Tuesday, November 02, 2004

 
This week, those times I've been online, I've just spent too much time reading the political stuff and then have had no time for blogging. After today (or whenever the election process is over), either outcome, I'm simply deleting many of my political links and kicking the habit. It's too time consuming, enjoyable though it is.

Interesting post a few days back on Jay Thomas' blog, Bad with Titles, about a Somatics class he's taking. It brought to mind this description of a meditation retreat two years ago. Well, it is also on my mind because the annual retreat this year went to southern China, and I didn't, and it's happening now. Today they are at Luofu Shan, I think, where Master He is the "guardian-master" (I'm not sure of the translation, I've also heard it as "chairman of the board") of a Daoist temple though he himself is not a Daoist in the religious sense. Maybe next year I'll be able to go.

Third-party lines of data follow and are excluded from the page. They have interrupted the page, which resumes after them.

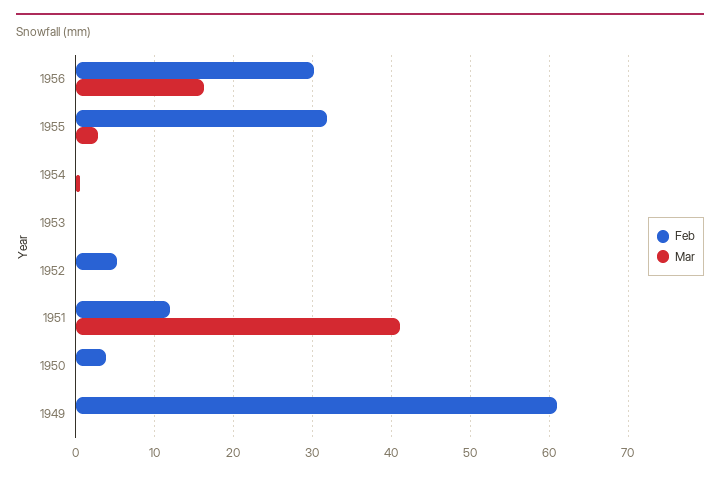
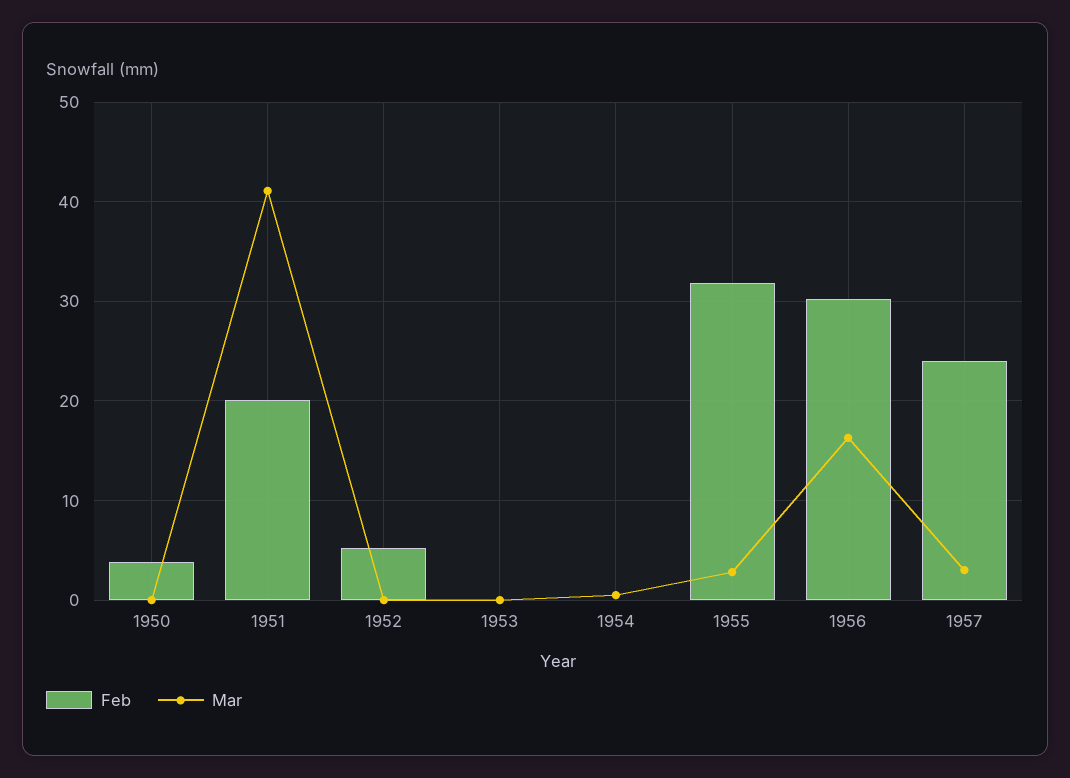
Feb, 1951: 12 -> 20
Feb, 1949: 61 -> none
Mar, 1949: 0 -> none
Feb, 1957: none -> 24
Mar, 1957: none -> 3

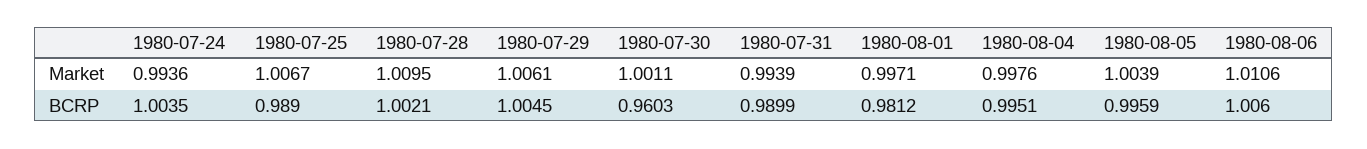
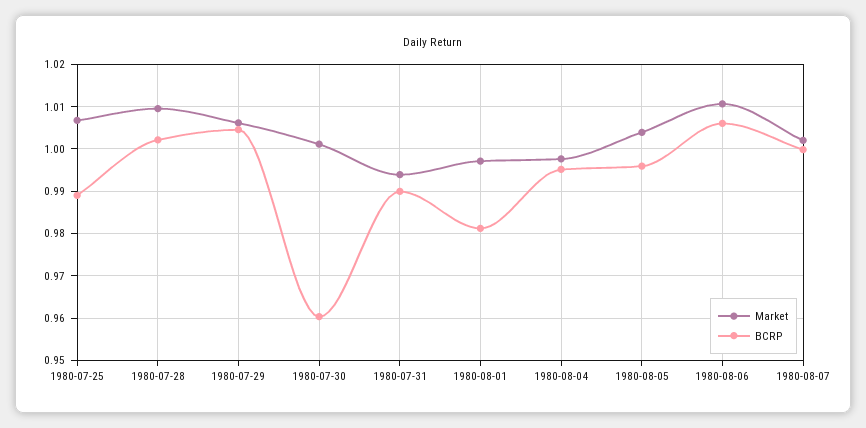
Market, 1980-07-24: 0.9936 -> none
BCRP, 1980-07-24: 1.0035 -> none
Market, 1980-08-07: none -> 1.002
BCRP, 1980-08-07: none -> 1

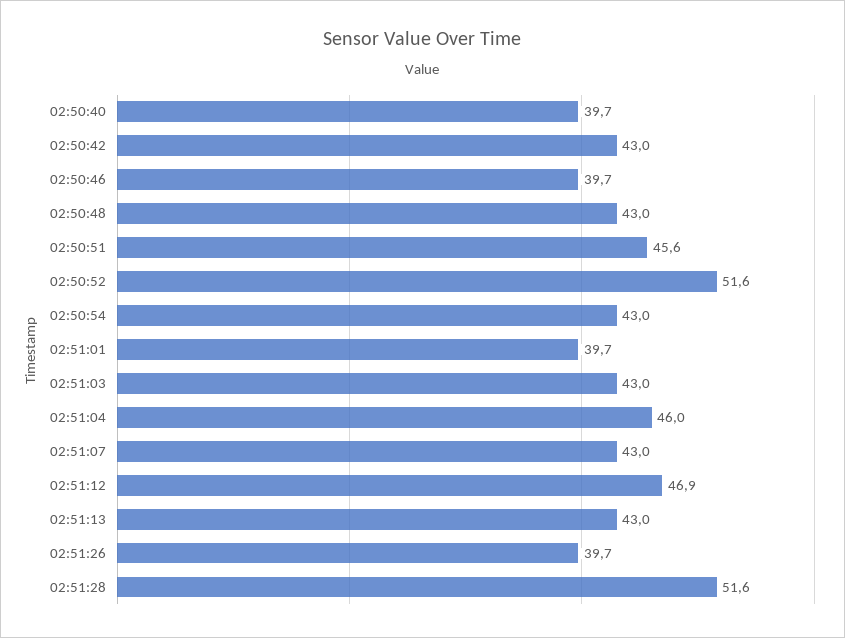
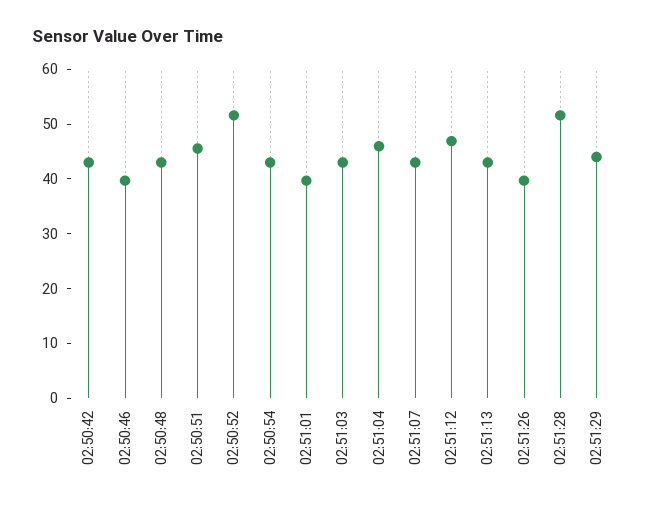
02:50:40: 39.7 -> none
02:51:29: none -> 44

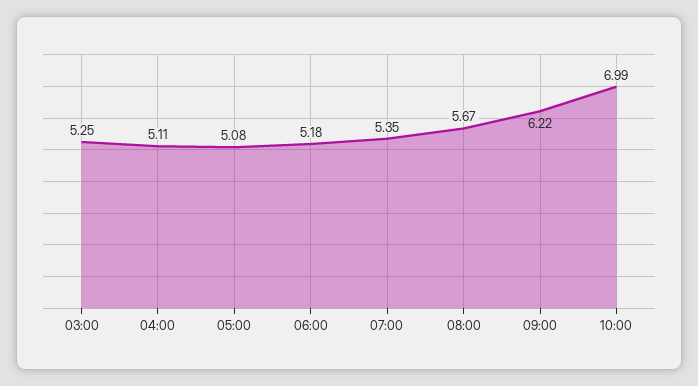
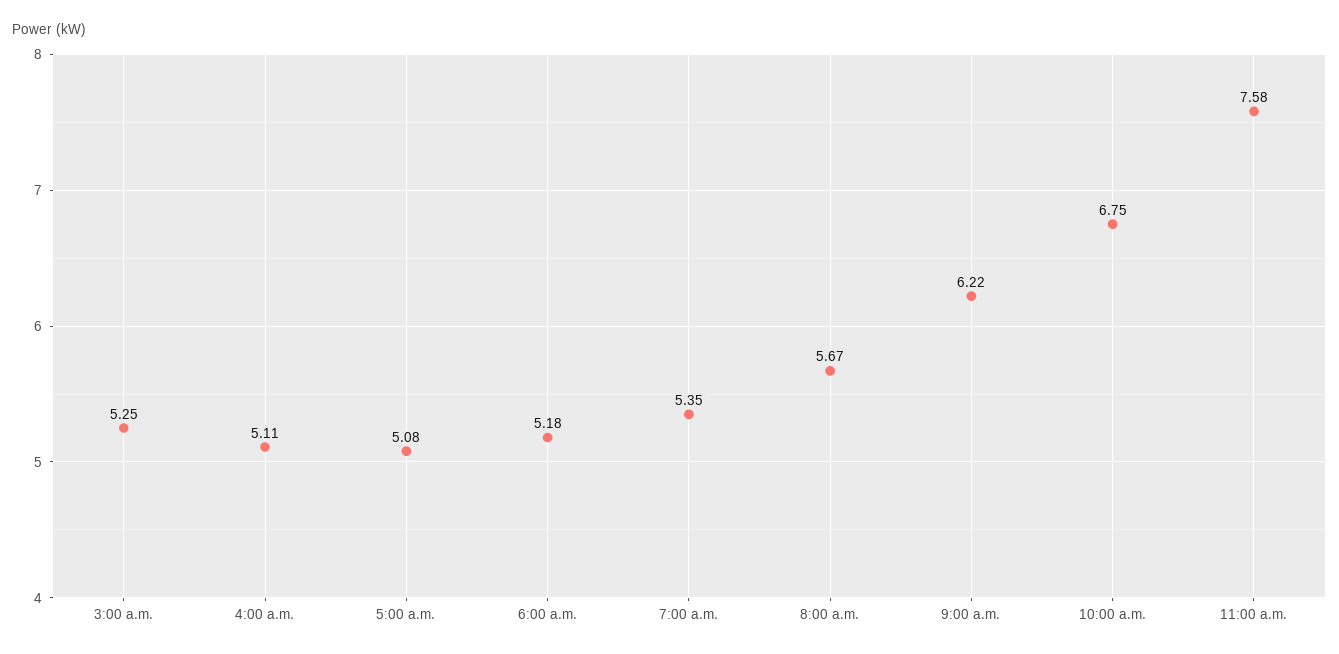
10:00: 6.99 -> 6.75
11:00 a.m.: none -> 7.58

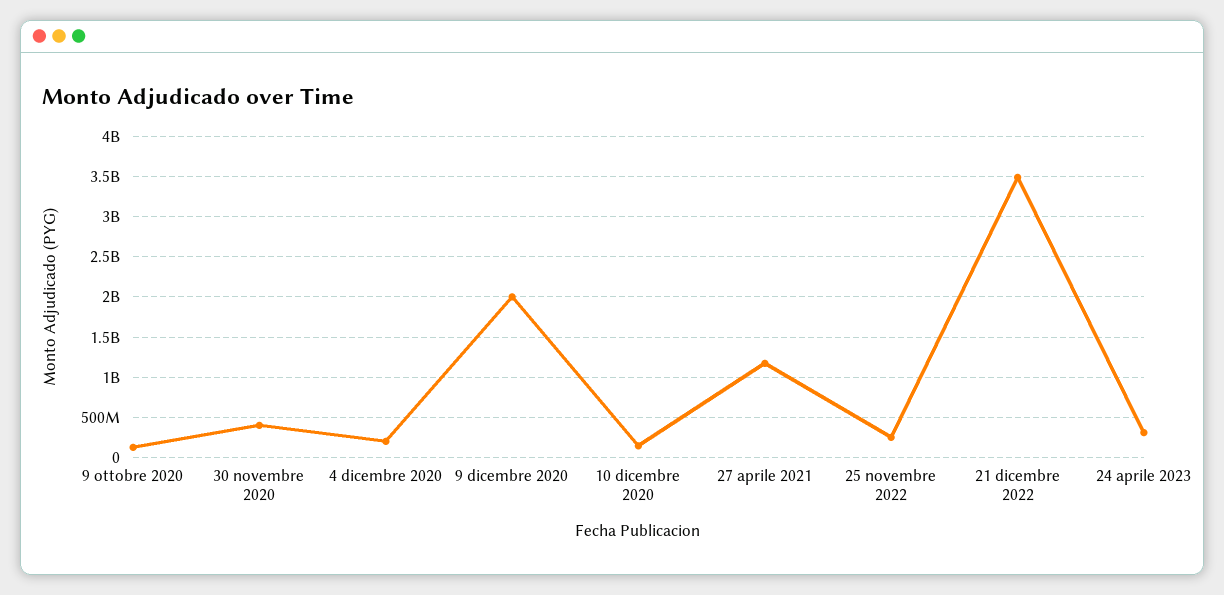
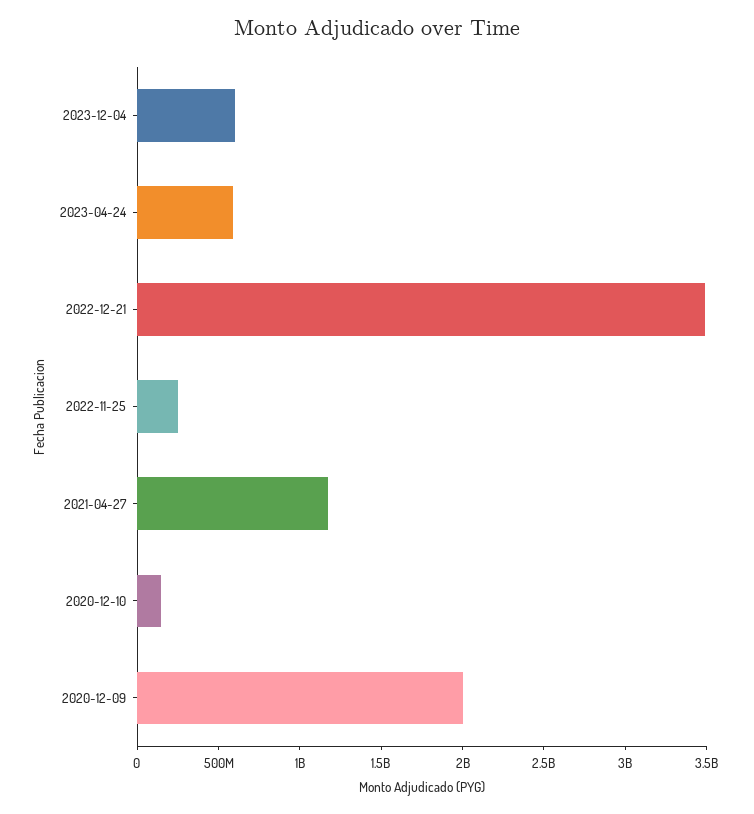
9 ottobre 2020: 100000000 -> none
30 novembre 2020: 400000000 -> none
4 dicembre 2020: 200000000 -> none
24 aprile 2023: 300000000 -> 600000000
2023-12-04: none -> 600000000

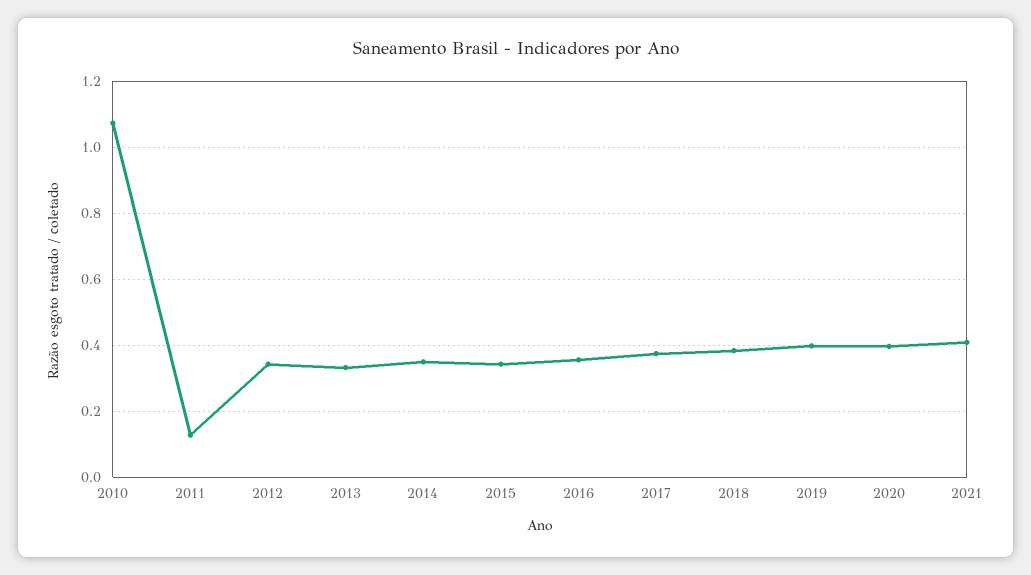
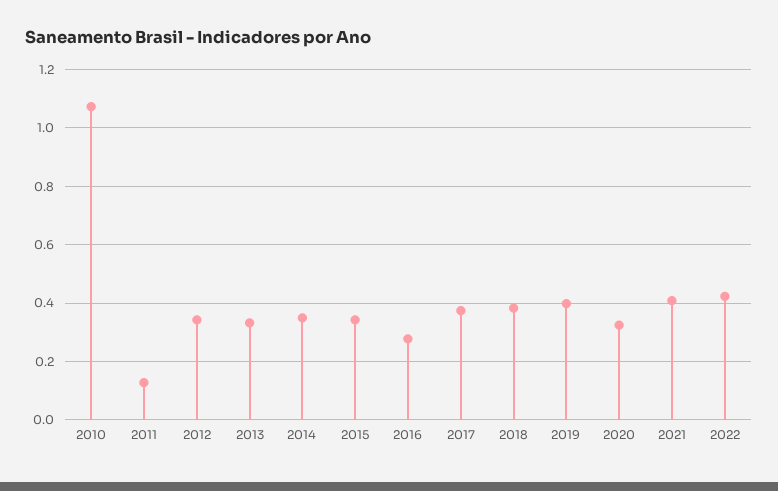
2016: 0.36 -> 0.275
2020: 0.4 -> 0.325
2022: none -> 0.425

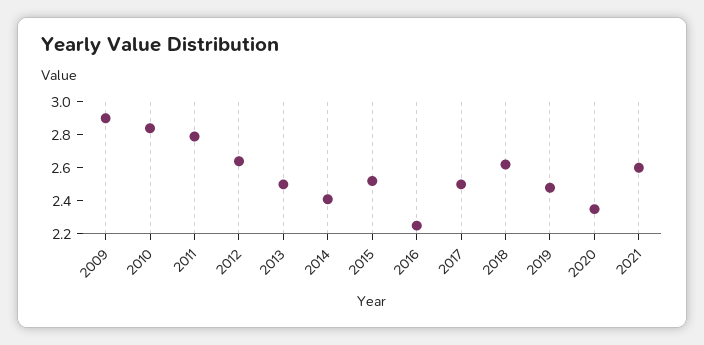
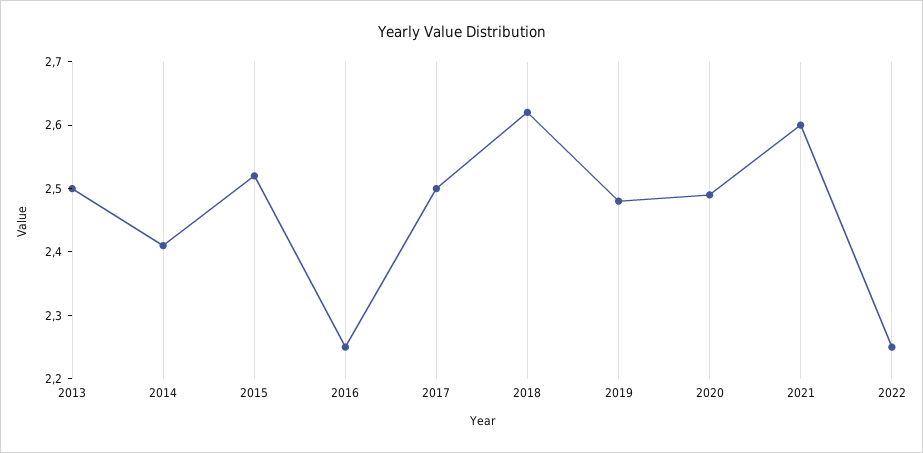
2009: 2.9 -> none
2010: 2.85 -> none
2011: 2.8 -> none
2012: 2.65 -> none
2020: 2.35 -> 2.5
2022: none -> 2.25

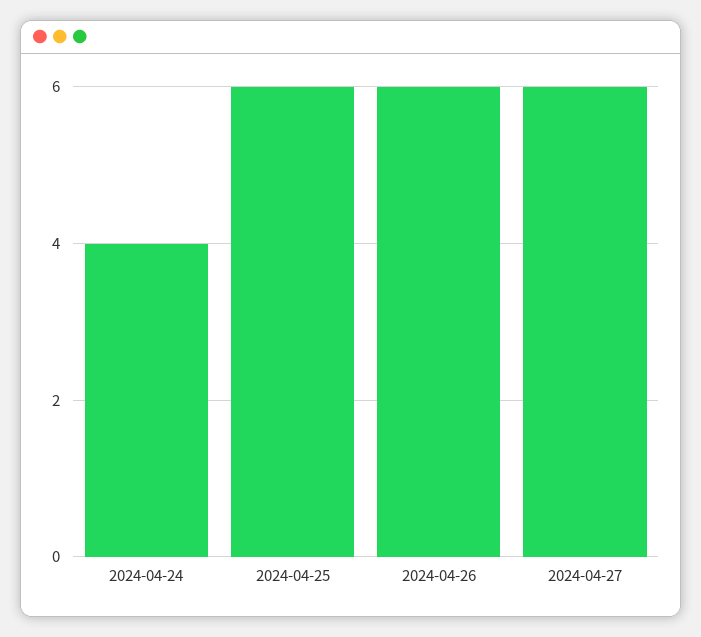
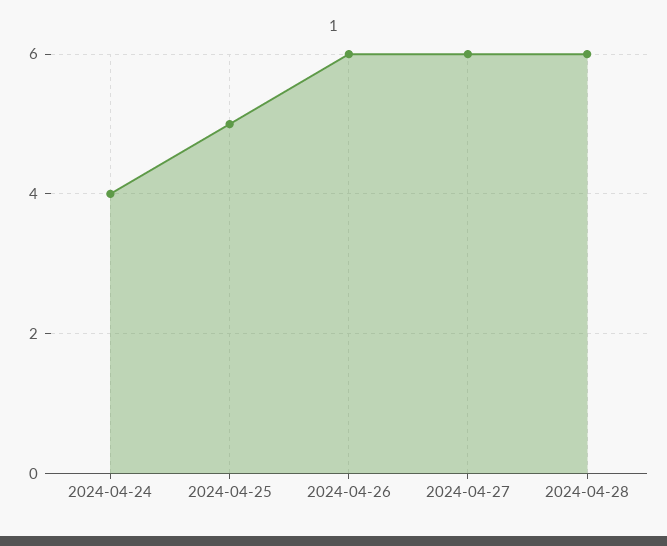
2024-04-25: 6 -> 5
2024-04-28: none -> 6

The context is that the bulk of the people at this retreat are basically trying to will calm for their bodies, and heal themselves, the majority of them of cancer. And that the will is not the agent of healing itself, but the motor for what is (qi, and clear qi flow, which is the result of a clear unconscious, and an uncompromised immune system). Just as will is not the agent for winning (let alone completing) a marathon, but without it you never will access what will win you that marathon, or even get across the finish line. So. I haven't read it in two years, and it is not what I'd write now, but it still is expressive of something important and I don't think it is too far to see how it is also me talking about poetry. I think.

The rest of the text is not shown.